Once the line containing "row Sweilddd: none" is found, please set it down along with each following line, exactly, to the end of the material.

## Data under study
------------------------------------------------------------

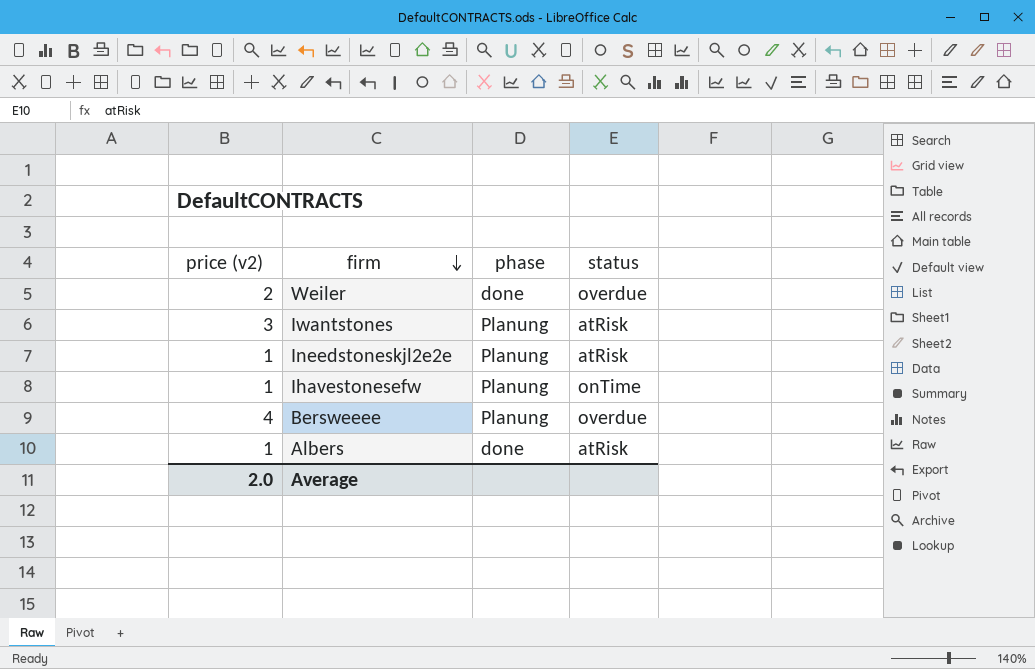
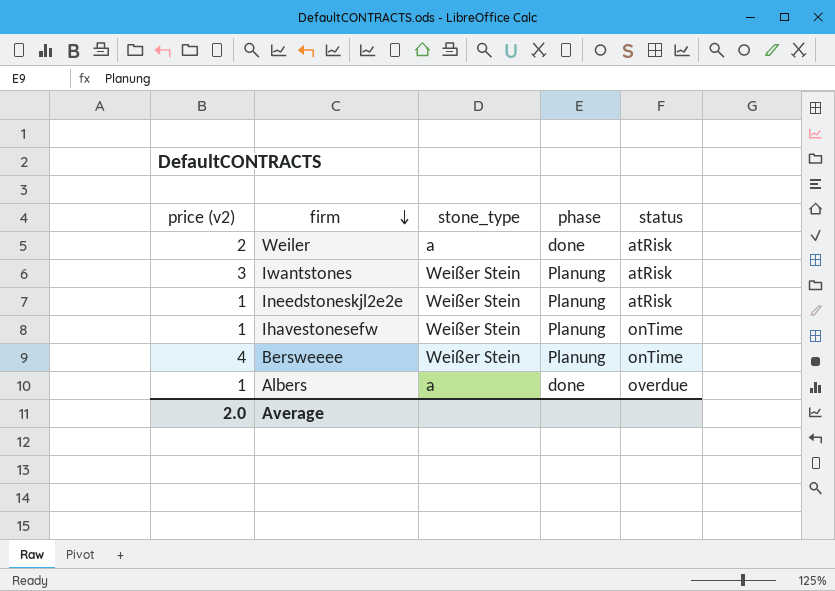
column stone_type | position: none -> 3
Weiler | status: overdue -> atRisk
Bersweeee | status: overdue -> onTime
Albers | status: atRisk -> overdue

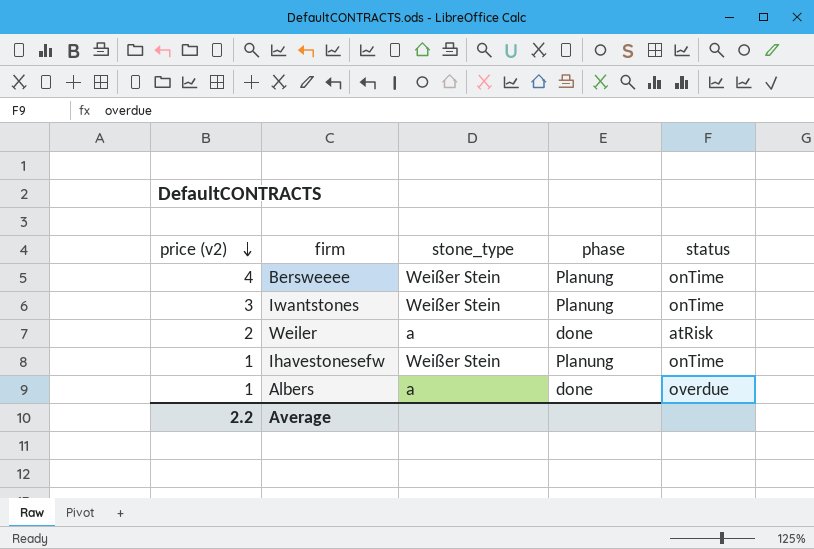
row order: firm descending -> price (v2) descending
row Ineedstoneskjl2e2e: 1 | Weißer Stein | Planung | atRisk -> none
Iwantstones | status: atRisk -> onTime
Average | price (v2): 2.0 -> 2.2

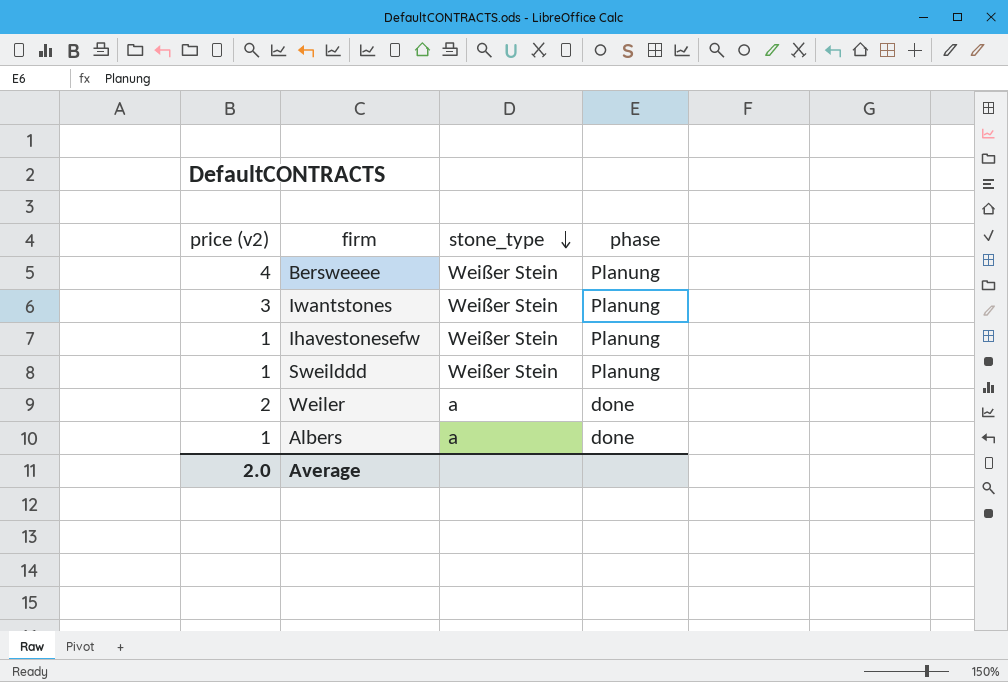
row order: price (v2) descending -> stone_type descending
column status | position: 5 -> none
row Sweilddd: none -> 1 | Weißer Stein | Planung
Average | price (v2): 2.2 -> 2.0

------------------------------------------------------------

## Expected answer
row Sweilddd: none -> 1 | Weißer Stein | Planung
Average | price (v2): 2.2 -> 2.0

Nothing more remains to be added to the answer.